(TASK STATEMENT):
The lines of the records that include "電気機器" should all be copied.

Source data
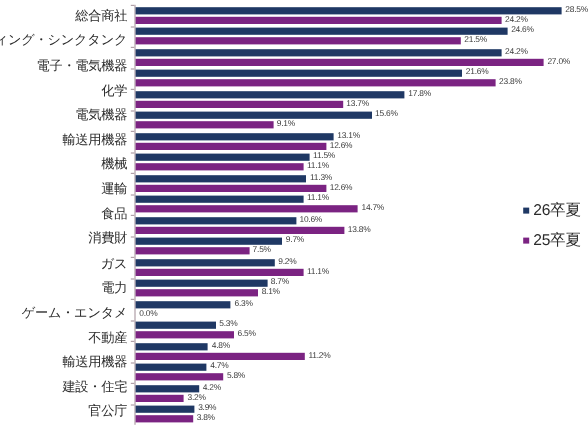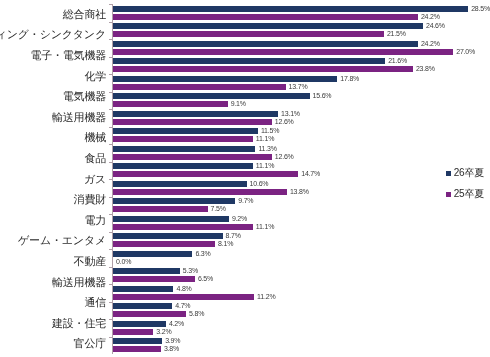--- a/index.html
+++ b/index.html
@@ -111,21 +111,21 @@
     position: absolute;
     right: 6px;
     top: 166px;
     display: flex;
     flex-direction: column;
     gap: 7px;
   }
   .legend-item {
     display: flex;
     align-items: center;
-    font-size: 10px;
+    font-size: 13px;
     color: #2b2b2b;
     white-space: nowrap;
     letter-spacing: -0.2px;
   }
   .legend-swatch {
     width: 5px;
     height: 5px;
     margin-right: 3px;
     display: inline-block;
   }
@@ -138,28 +138,28 @@
 <div id="chart-root">
 
   <div class="cats">
       <div class="cat">総合商社</div>
       <div class="cat">コンサルティング・シンクタンク</div>
       <div class="cat">電子・電気機器</div>
       <div class="cat">化学</div>
       <div class="cat">電気機器</div>
       <div class="cat">輸送用機器</div>
       <div class="cat">機械</div>
+      <div class="cat">運輸</div>
       <div class="cat">食品</div>
+      <div class="cat">消費財</div>
       <div class="cat">ガス</div>
-      <div class="cat">消費財</div>
       <div class="cat">電力</div>
       <div class="cat">ゲーム・エンタメ</div>
       <div class="cat">不動産</div>
       <div class="cat">輸送用機器</div>
-      <div class="cat">通信</div>
       <div class="cat">建設・住宅</div>
       <div class="cat">官公庁</div>
     </div>
 
   <div class="plot-area">
     <div class="axis-line"></div>
     <div class="rows">
         <div class="row">
           <div class="tick"></div>
           <div class="barline">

(ANSWER AREA):
       <div class="cat">電子・電気機器</div>
       <div class="cat">電気機器</div>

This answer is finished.